Application Scenarios:
Mechanical seal field: manufacturing all kinds of mechanical seal rings, such as pump seal rings, compressor sealing rings, etc., which can work under high speed, high pressure and other harsh conditions with good sealing performance.
Fuel Cells: Bipolar plates used to make fuel cells, their good conductivity and corrosion resistance help to improve the performance and life of fuel cells.
Synthetic graphite:
Advantages: adjusting properties according to needs, such as hardness, wear resistance, conductivity, etc.
Application Scenarios:
Lithium battery: As an anode material of lithium battery, it has high cycle performance and specific capacity. That means it can improve the energy density and service life of the battery.
Lubricants: The low coefficient of friction of synthetic graphite allows it to be used as a high-performance lubricant in aerospace, automotive and other applications to reduce friction and wear.
Ⅵ.Correct methods to use extruded graphite products
- Controlling environmental conditions
– Temperature: Most extruded graphite can remain stable in oxygen-free environments up to 3000°C, but in oxygenated environments, operating temperatures above 400°C should be avoided to prevent oxidation.

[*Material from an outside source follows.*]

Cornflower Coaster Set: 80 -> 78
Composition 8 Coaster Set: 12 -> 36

– Corrosive media: Certain acid-base solutions and halogen compounds can attack graphite, check media compatibility before use.

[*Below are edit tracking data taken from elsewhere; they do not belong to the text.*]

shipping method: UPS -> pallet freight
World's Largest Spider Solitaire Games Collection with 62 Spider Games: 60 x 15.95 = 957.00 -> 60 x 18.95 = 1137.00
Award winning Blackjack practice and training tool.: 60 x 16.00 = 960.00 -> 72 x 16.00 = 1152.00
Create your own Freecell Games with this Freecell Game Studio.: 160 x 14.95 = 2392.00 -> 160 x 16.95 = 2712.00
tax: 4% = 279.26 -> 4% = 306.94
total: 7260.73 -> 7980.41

– Humidity: Although graphite is resistant to moisture, moisture may affect electrical properties and should be kept dry when stored.
- Processing and installation
– Non-ferrous tools should be used for cutting, drilling, etc., to avoid the introduction of impurities.

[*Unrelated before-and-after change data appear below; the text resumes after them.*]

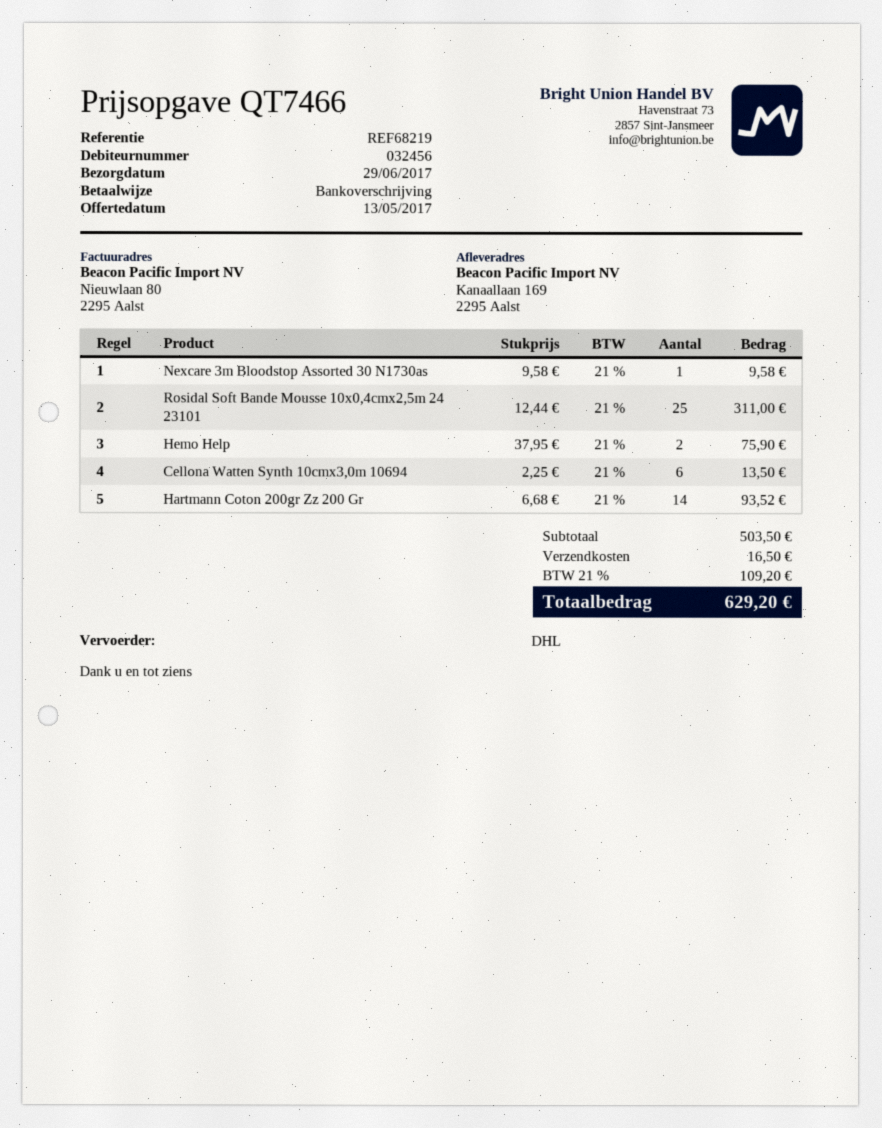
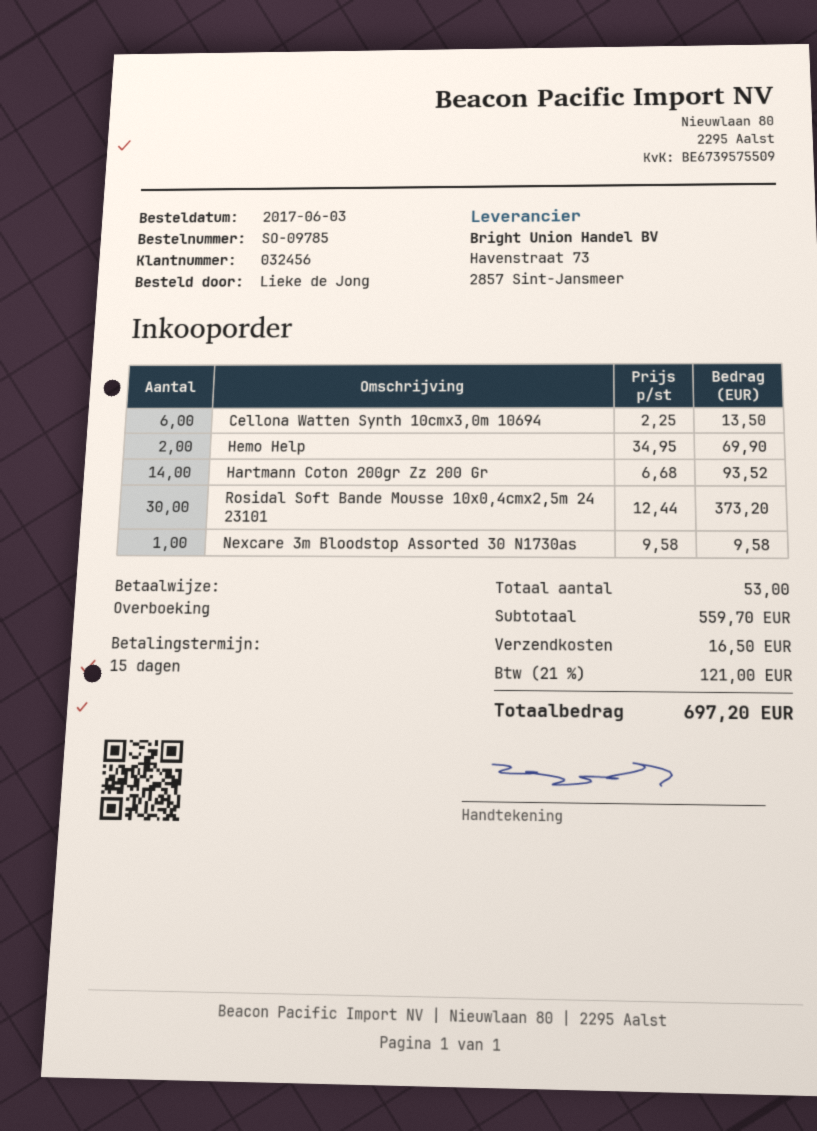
Rosidal Soft Bande Mousse 10x0,4cmx2,5m 24 23101: 25 x 12.44 = 311.00 -> 30 x 12.44 = 373.20
Hemo Help: 2 x 37.95 = 75.90 -> 2 x 34.95 = 69.90
subtotal: 503.50 -> 559.70
tax: 21% = 109.20 -> 21% = 121.00
total: 629.20 -> 697.20

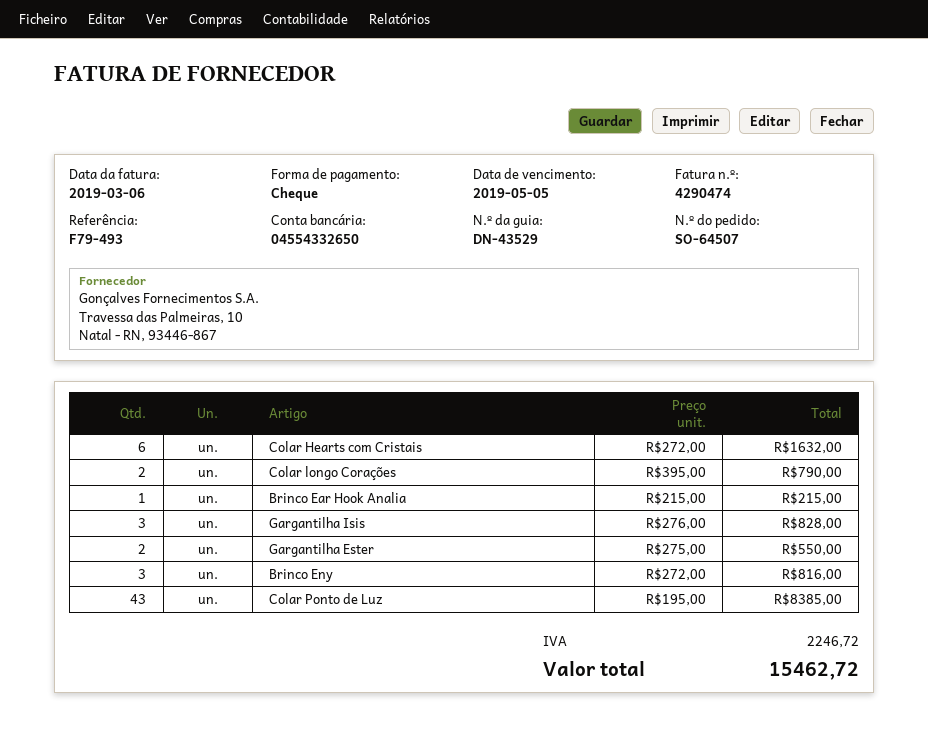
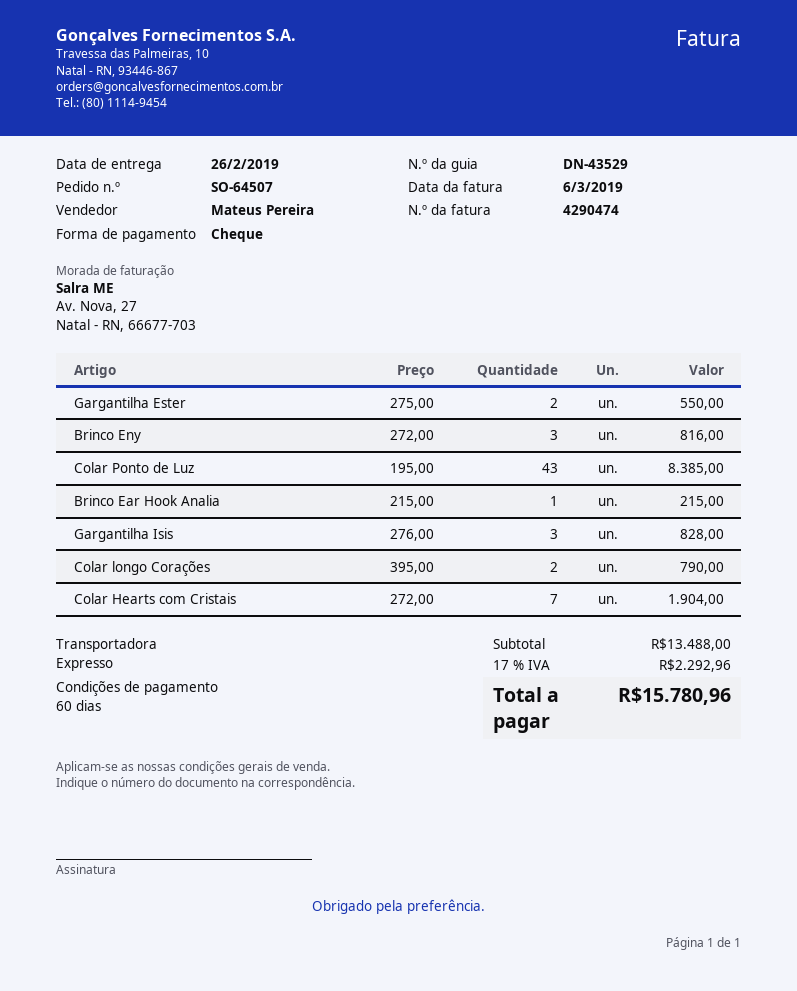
Colar Hearts com Cristais: 6 x 272.00 = 1632.00 -> 7 x 272.00 = 1904.00
tax: 2246.72 -> 2292.96
total: 15462.72 -> 15780.96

– Handle with care during installation to prevent cracks caused by impact or gravity.
- Cleaning and maintenance
– Use a soft cloth or brush to remove dust from the surface and avoid scratching the surface with hard cleaning tools.
– Regularly inspect for signs of wear or damage, and replace aging or damaged parts in a timely manner.
- Security Measures
– When used in contact with current conduction parts, make sure of well-connection to avoid current overload.
– Wear appropriate personal protective equipment when operating, especially when working in hot or hazardous gas environments.
- Storage Recommendations
– Store in a cool, dry place, away from chemicals and direct heat sources.
– If you do not use for a long time, please use moisture-proof packaging to reduce the impact of environmental factors.
- Precautions
– Although graphite itself is not flammable, spontaneous combustion can occur under certain conditions. Such as sparks from high-speed friction or prolonged exposure to high temperatures in an oxygen-rich environment.
– Do not store or use in a humid or environments containing strong oxidizing properties, which may accelerate oxidation or cause safety concerns.
VII. Future development potential in modern industry.
Currently, extruded graphite is not only improved in terms of density and strength, but also optimized in terms of corrosion resistance and thermal stability. And it will keep advancing to meet the market’s new needs.
In the future, the development of extruded graphite will focus more ontechnological innovation and the expansion of application fields. As the demand for high-purity graphite materials in the semiconductor industry increases, extruded graphite will focus more on improving its purity and processing accuracy. Technically, the focus will be on improving the thermal conductivity and mechanical strength of extruded graphite, for example through the development of new composite materials to enhance its properties. In addition, with the advancement of sustainable development goals, the production and application of extruded graphite will pay more attention to the use of environmentally friendly materials and design. At the same time, it reduces energy consumption and waste emissions in the production process.